ReV lets robots replan trajectories in real time by steering diffusion policies with sparse referring points trained on perturbed demos alone.

A machine-rendered reading of the paper's core claim, the machinery that carries it, and where it could break.

The paper seeks to solve the problem of visuomotor policies failing on unexpected execution errors or needing to change paths, since they are trained only on perfect expert demonstrations. ReV adds the ability to accept sparse referring points from a human or planner and adjust actions on the fly in a closed loop. It does this with coupled diffusion heads that first produce global action anchors and locate the referring point in time, then interpolate locally for precise movements, repeating at every step. Training uses only targeted perturbations to the original demonstrations, with no new data or fine-tuning required. If the approach holds, robots could recover from dynamic changes while keeping their original task performance.

Core claim

ReV is a closed-loop visuomotor policy that preserves standard execution patterns while integrating sparse referring points through a trajectory-steering strategy. The global diffusion head generates a sequence of globally consistent yet temporally sparse action anchors and identifies the temporal position of the referring point, after which the local diffusion head adaptively interpolates adjacent anchors.
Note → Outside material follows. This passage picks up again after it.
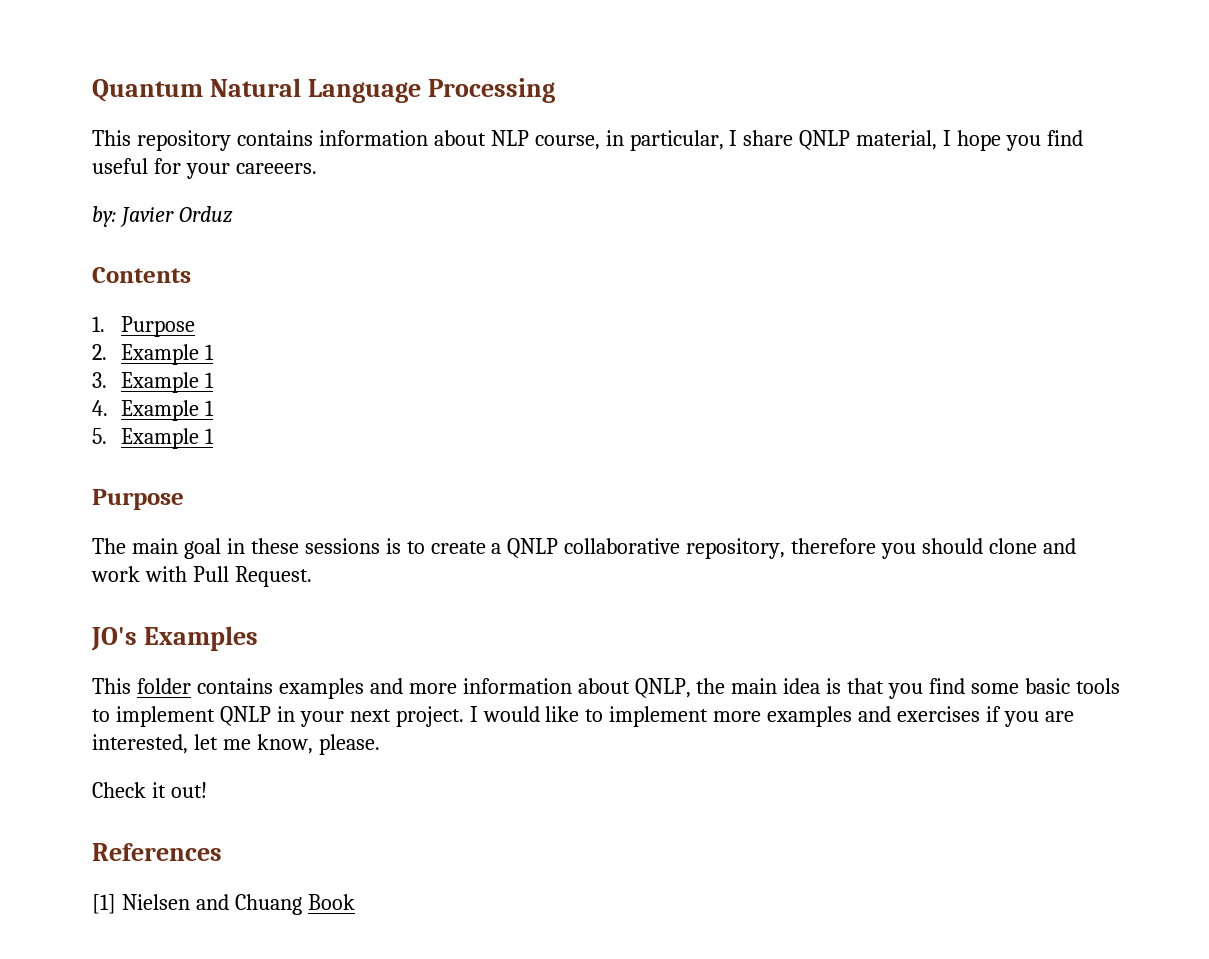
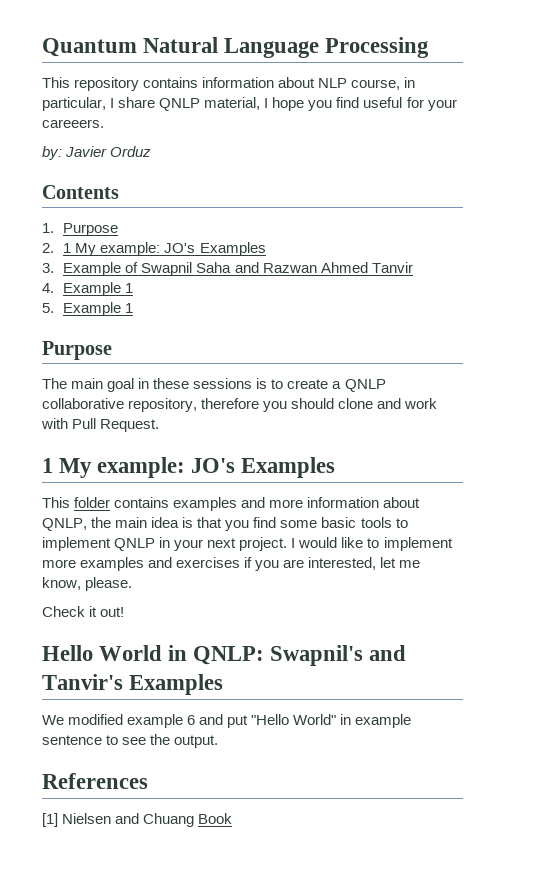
[120,344,214,365] [92,372,214,393] Example 1 // 3. Example 1 -> [63,242,266,256] [42,262,413,276] 1 My example: JO's Examples // 3. Example of Swapnil Saha and Razwan Ahmed Tanvir
(312, 576) none -> [42,457,186,478] 1 My example:
(207, 790) none -> [42,645,407,666] [42,674,224,695] [42,714,412,728] [42,734,219,748] // Hello World in QNLP: Swapnil's and Tanvir's Examples // We modified example 6 and put "Hello World" in example sentence to see the output.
This process repeats at every execution step to enable real-time replanning, and the model is trained solely by applying targeted perturbations to expert demonstrations, yielding higher success rates on challenging simulated and real-world tasks.

What carries the argument

Coupled diffusion heads, where the global head creates temporally sparse action anchors and locates referring points temporally while the local head performs adaptive interpolation, combined with a trajectory-steering strategy that incorporates sparse referring at each step.

If this is right

  • Real-time trajectory replanning becomes possible at every execution step when the scene changes dynamically.
  • Standard task execution patterns remain intact without added degradation from the referring capability.
  • Higher success rates are achieved on challenging tasks in simulation and the real world using only perturbations to existing expert data.
  • Sparse referring from humans or high-level planners can be incorporated without requiring additional data collection or fine-tuning.

Where Pith is reading between the lines

These are editorial extensions of the paper, not claims the author makes directly.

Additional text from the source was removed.